Segment Start: Extracted data
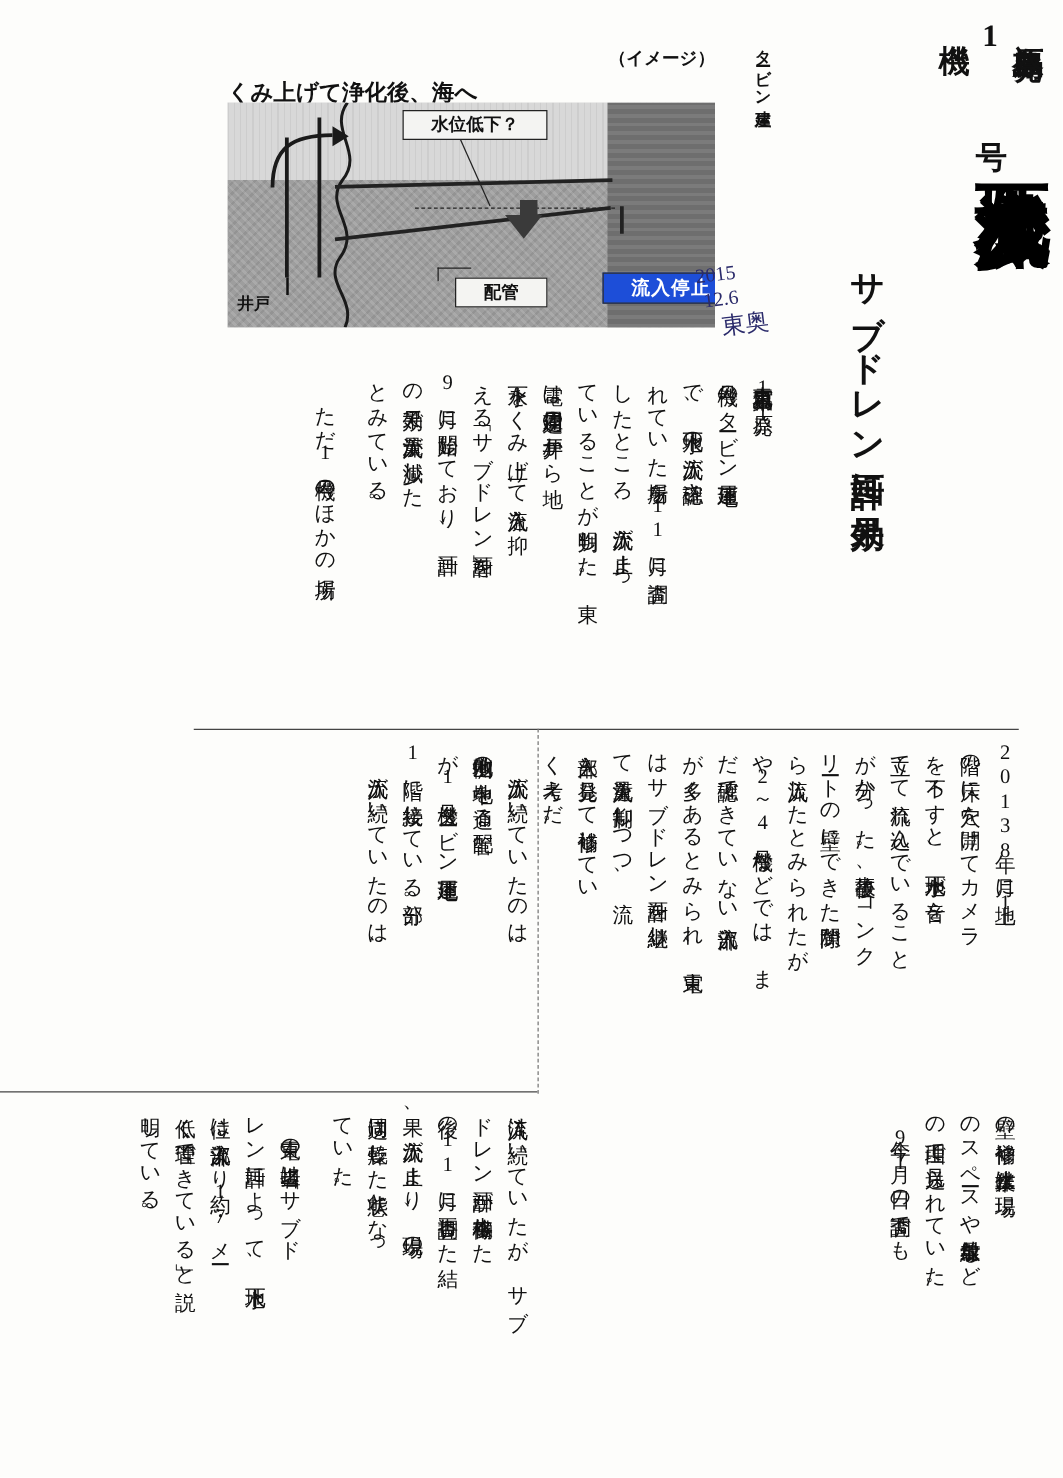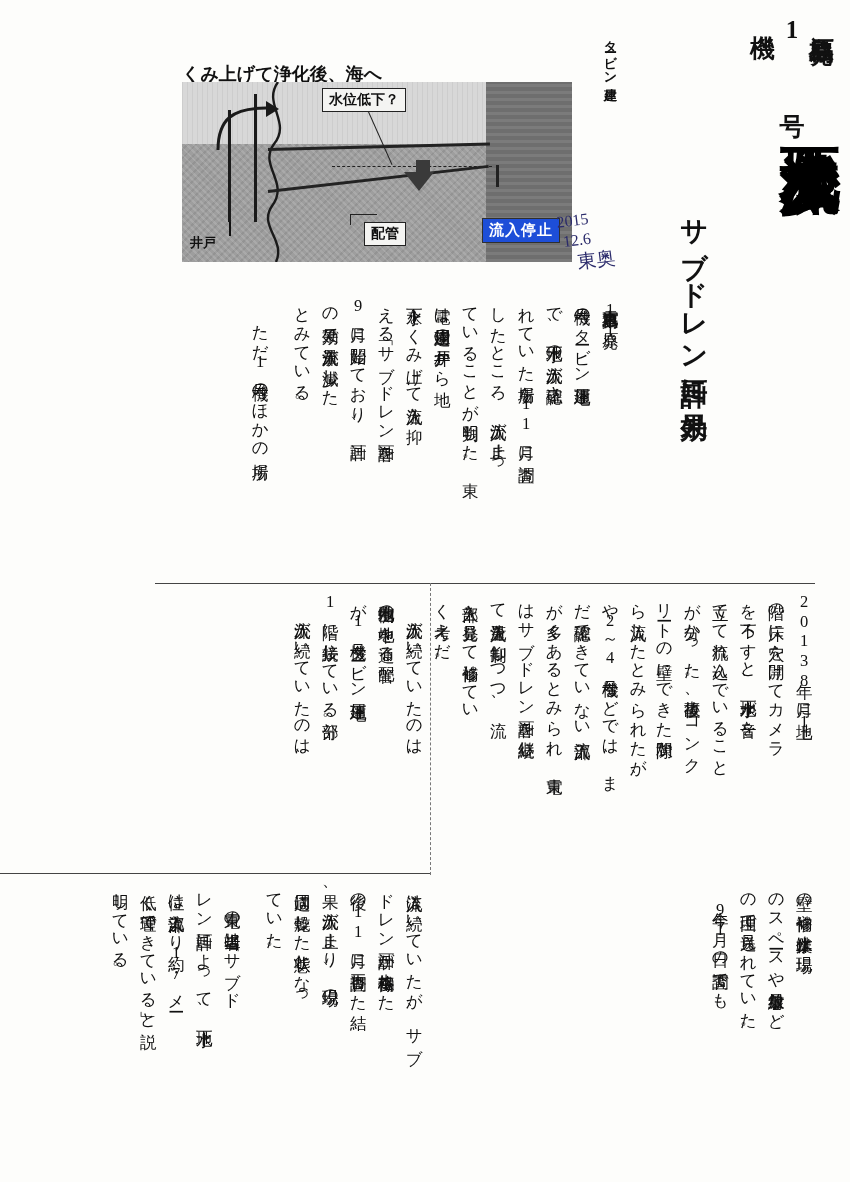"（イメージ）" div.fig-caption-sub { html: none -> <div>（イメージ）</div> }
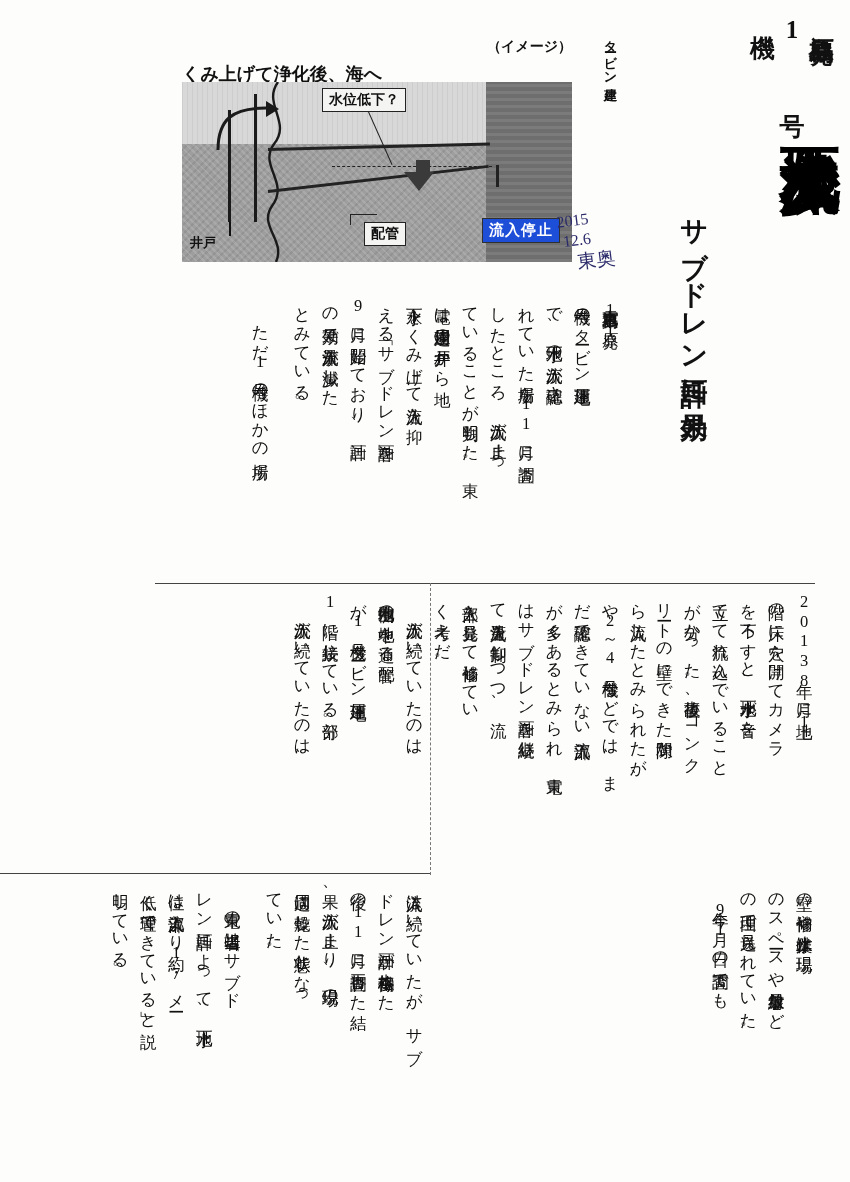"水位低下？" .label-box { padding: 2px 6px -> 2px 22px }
Segment End: Extracted data
Segment Start: Extracted data
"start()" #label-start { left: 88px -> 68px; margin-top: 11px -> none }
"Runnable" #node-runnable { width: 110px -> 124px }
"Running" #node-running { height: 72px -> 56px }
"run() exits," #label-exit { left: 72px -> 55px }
Segment End: Extracted data
| What needs to be done |
Copy out only the lines of the records above from the one with "left: 88px ->" through the one with "left: 72px ->", exactly as they stand, both included.

| Exercise output |
"start()" #label-start { left: 88px -> 68px; margin-top: 11px -> none }
"Runnable" #node-runnable { width: 110px -> 124px }
"Running" #node-running { height: 72px -> 56px }
"run() exits," #label-exit { left: 72px -> 55px }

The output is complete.